One particular crop is being diverted away from food use into bio-fuels. While there are new hopes that bio-fuels may soon be produced from non-food or food waste, this still has contributed to rising prices.
Speculation in food commodity groups also increases food price volatility. Food production has not only been industrialized, the financing of food and agriculture has also fallen to the same excesses we saw in the financial crisis, and the buying and selling of food futures.
Of course, there are changing weather patterns: drier droughts, wetter floods more severe storms. And these extremes do not make the situation for food producers any easier. But it is strange that here in Canada we feel the impact and complain about rising oil prices more than we do about rising food prices. That is because we live in one of only four countries in the world where families spend less than 10% of their income on food.
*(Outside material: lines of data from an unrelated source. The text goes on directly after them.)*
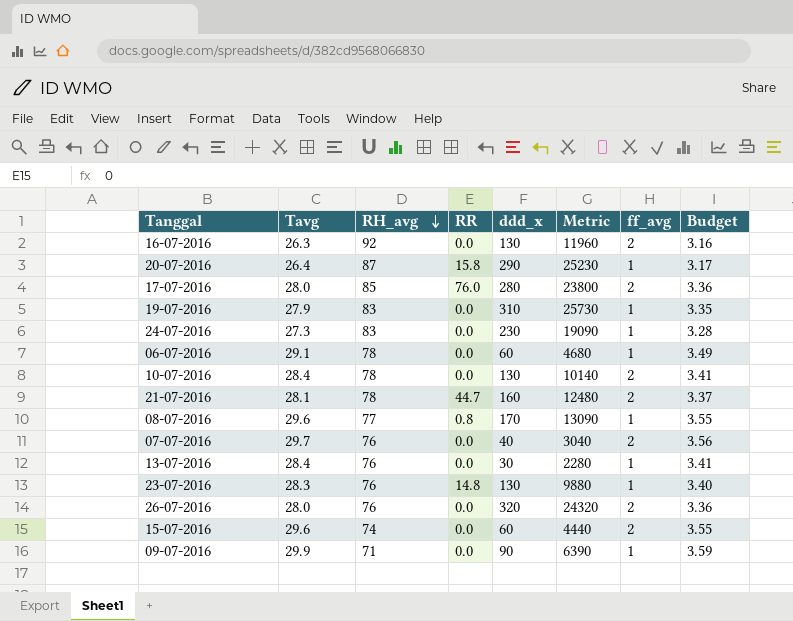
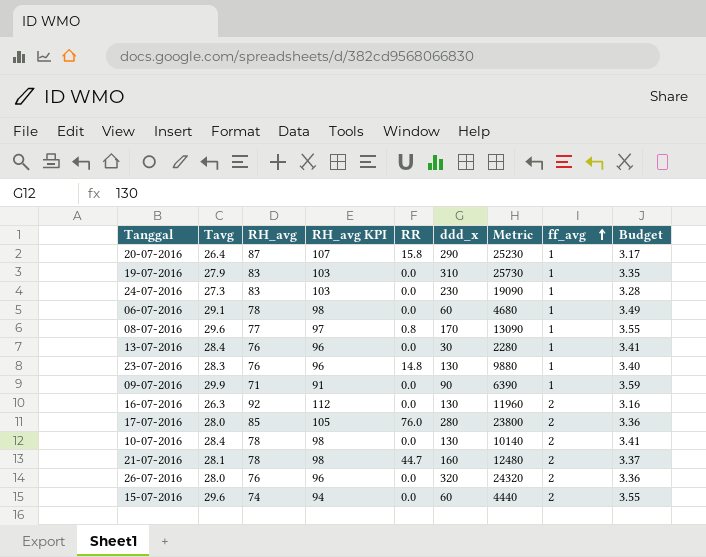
row order: RH_avg descending -> ff_avg ascending
column RH_avg KPI | formula: none -> [RH_avg] + 20
row 07-07-2016: 29.7 | 76 | 0.0 | 40 | 3040 | 2 | 3.56 -> none

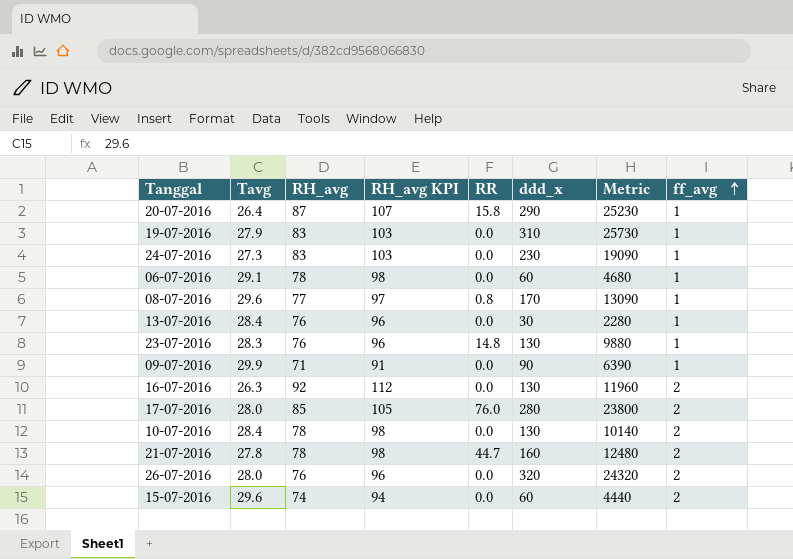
column Budget | formula: [Tavg] * 0.12 -> none
21-07-2016 | Tavg: 28.1 -> 27.8

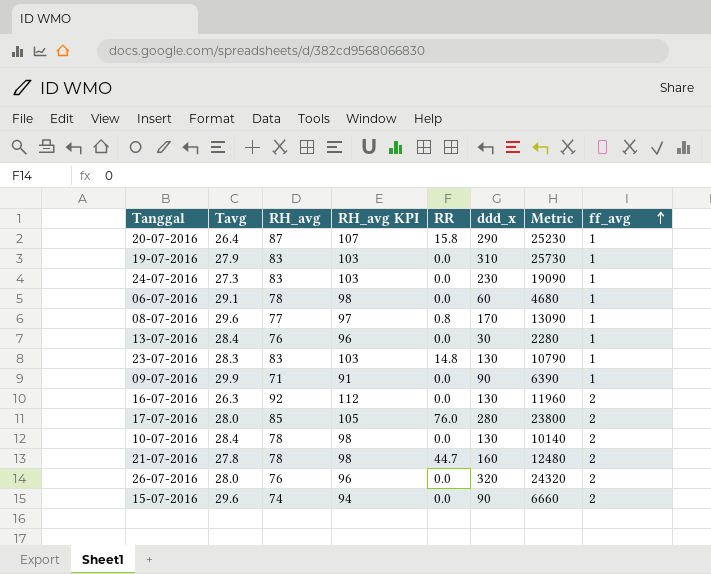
23-07-2016 | RH_avg: 76 -> 83
23-07-2016 | RH_avg KPI: 96 -> 103
23-07-2016 | Metric: 9880 -> 10790
15-07-2016 | ddd_x: 60 -> 90
15-07-2016 | Metric: 4440 -> 6660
Families in other parts of the world are not so fortunate. In Kenya, for example, families spend half their income on food. In Somalia it is even more. So when food prices go up for people who are already spending more than half their income to eat and getting fewer calories than we do, well, things become very serious indeed.
If you are poor, how do you manage when the price of food goes up? In development speak, we talk about ‘coping mechanisms,’ but that is one of those antiseptic words which disguises the horrible choices that higher food prices mean for the world’s poor.
Your income is squeezed, so how do you cope? You eat less, you spend less on health care, your children stop going to school so they can work for ever decreasing wages – and that work is often dangerous.
In simple terms that our stomachs can understand:
If you were eating 3 meals a day, you may now shift to 2.
If you were eating 2 meals a day, you will drop to 1.
If you were eating 1…well...
And nowhere in the world is this worse today than in the Horn of Africa in the midst of the famine.
I will be in Kenya this week, sharing stories of resilient children and families. I hope that you share their stories too - letting them know that they are not forgotten.